*Required work:*
Exact copy, pictures excluded: set down only the lines from the one with "2000-08-29 | Open 2: 99.38 -> 99.72" through the end of the entries, keeping both end lines.
== Data
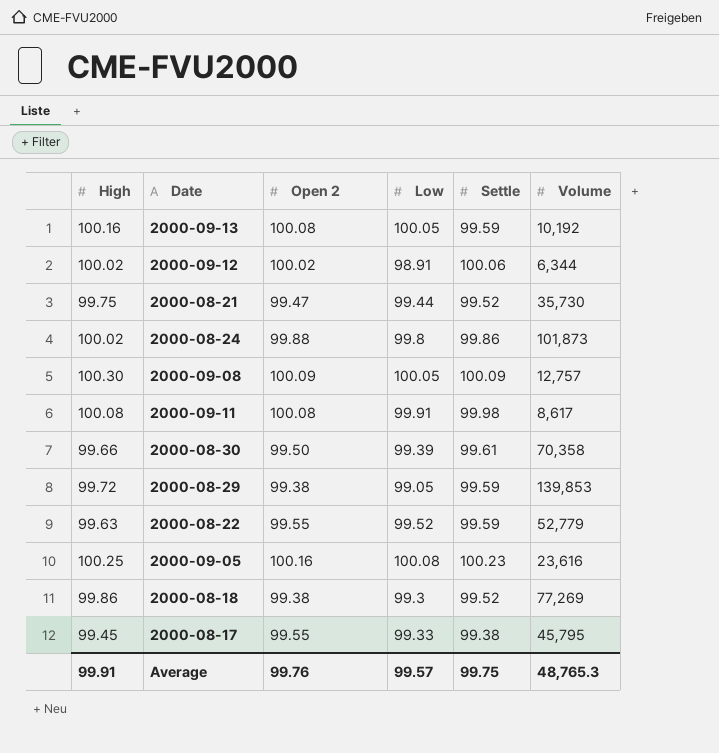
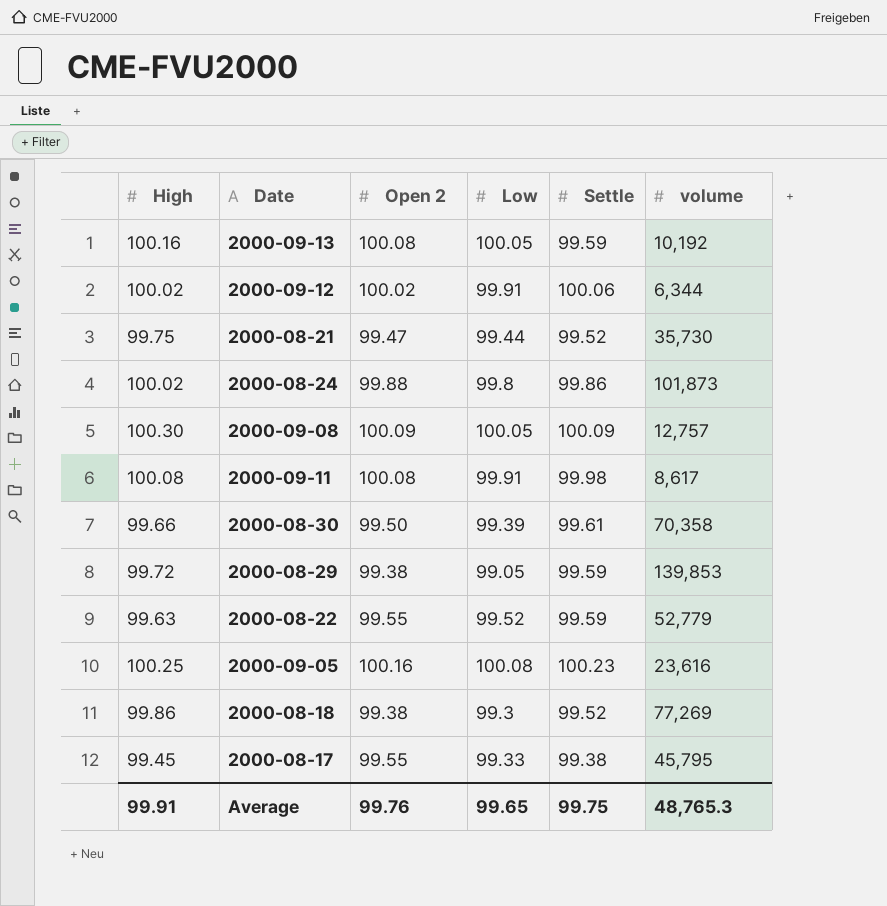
column name: Volume -> volume
2000-09-12 | Low: 98.91 -> 99.91
Average | Low: 99.57 -> 99.65

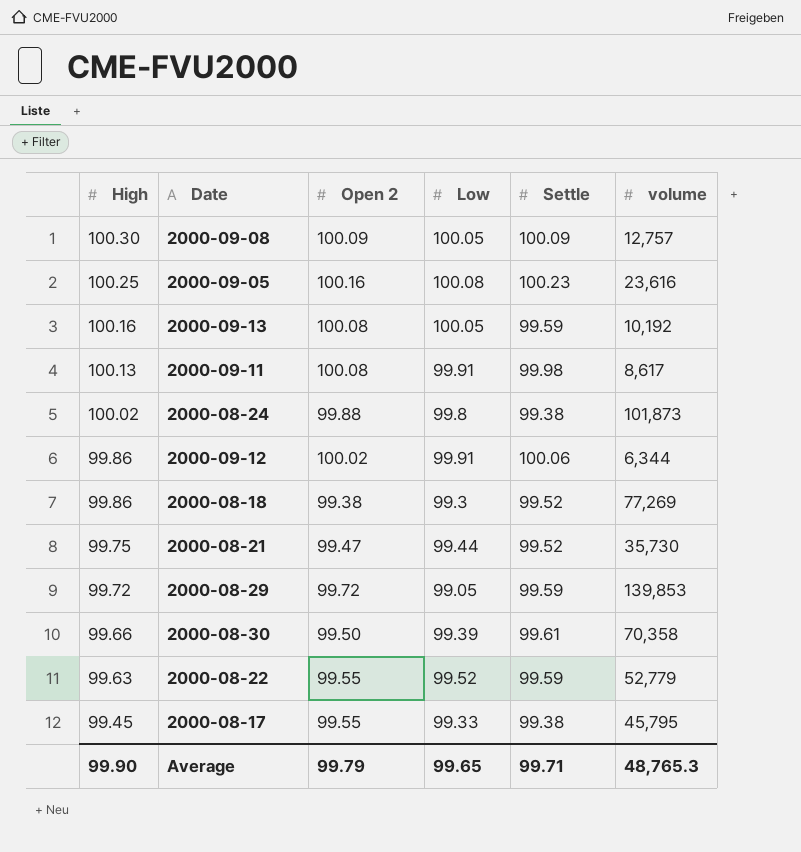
row order: none -> High descending
2000-09-11 | High: 100.08 -> 100.13
2000-08-24 | Settle: 99.86 -> 99.38
2000-09-12 | High: 100.02 -> 99.86
2000-08-29 | Open 2: 99.38 -> 99.72
Average | High: 99.91 -> 99.90
Average | Open 2: 99.76 -> 99.79
Average | Settle: 99.75 -> 99.71

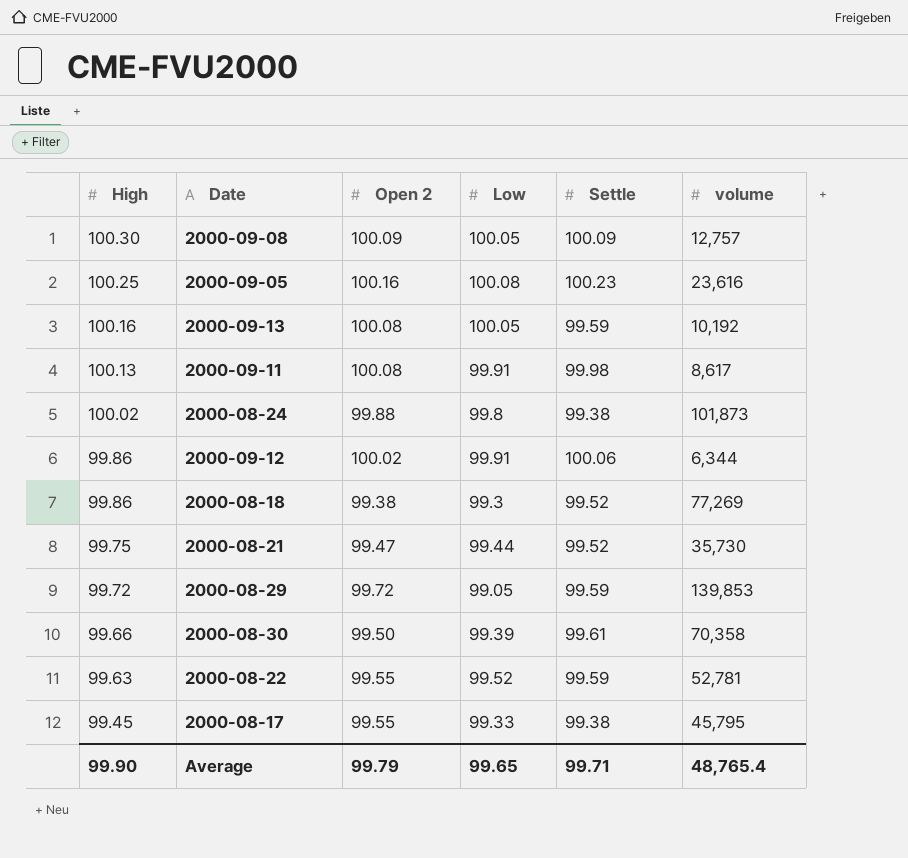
2000-08-22 | volume: 52,779 -> 52,781
Average | volume: 48,765.3 -> 48,765.4

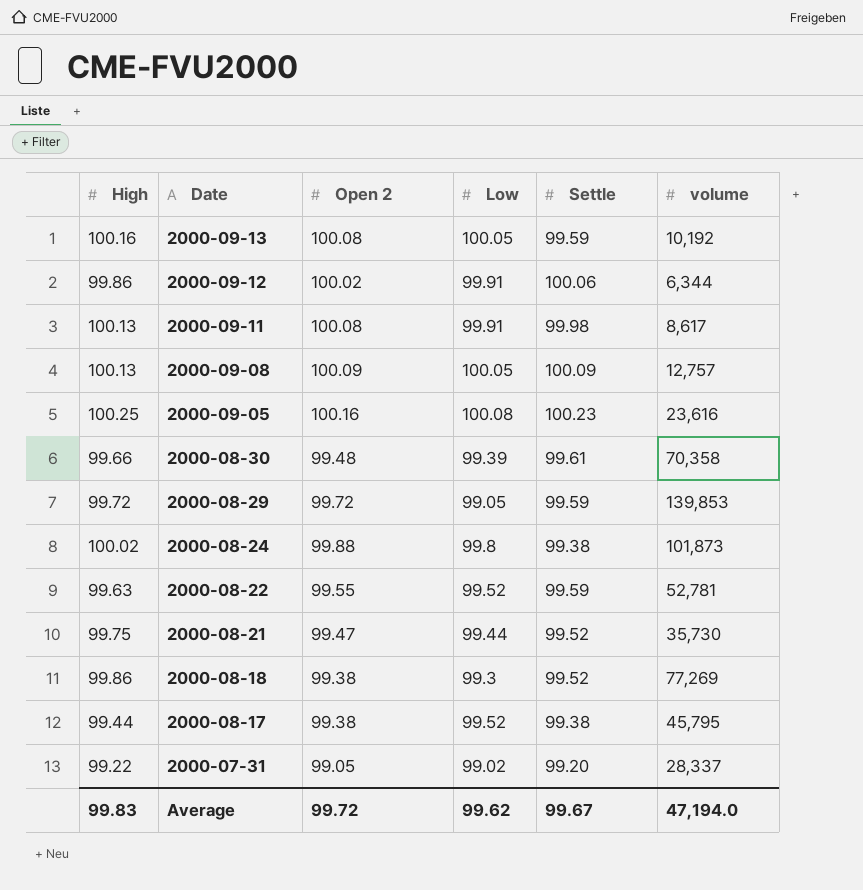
row order: High descending -> Date descending
2000-09-08 | High: 100.30 -> 100.13
2000-08-30 | Open 2: 99.50 -> 99.48
2000-08-17 | High: 99.45 -> 99.44
2000-08-17 | Open 2: 99.55 -> 99.38
2000-08-17 | Low: 99.33 -> 99.52
row 2000-07-31: none -> 99.22 | 99.05 | 99.02 | 99.20 | 28,337
Average | High: 99.90 -> 99.83
Average | Open 2: 99.79 -> 99.72
Average | Low: 99.65 -> 99.62
Average | Settle: 99.71 -> 99.67
Average | volume: 48,765.4 -> 47,194.0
====
*The answer:*
2000-08-29 | Open 2: 99.38 -> 99.72
Average | High: 99.91 -> 99.90
Average | Open 2: 99.76 -> 99.79
Average | Settle: 99.75 -> 99.71

2000-08-22 | volume: 52,779 -> 52,781
Average | volume: 48,765.3 -> 48,765.4

row order: High descending -> Date descending
2000-09-08 | High: 100.30 -> 100.13
2000-08-30 | Open 2: 99.50 -> 99.48
2000-08-17 | High: 99.45 -> 99.44
2000-08-17 | Open 2: 99.55 -> 99.38
2000-08-17 | Low: 99.33 -> 99.52
row 2000-07-31: none -> 99.22 | 99.05 | 99.02 | 99.20 | 28,337
Average | High: 99.90 -> 99.83
Average | Open 2: 99.79 -> 99.72
Average | Low: 99.65 -> 99.62
Average | Settle: 99.71 -> 99.67
Average | volume: 48,765.4 -> 47,194.0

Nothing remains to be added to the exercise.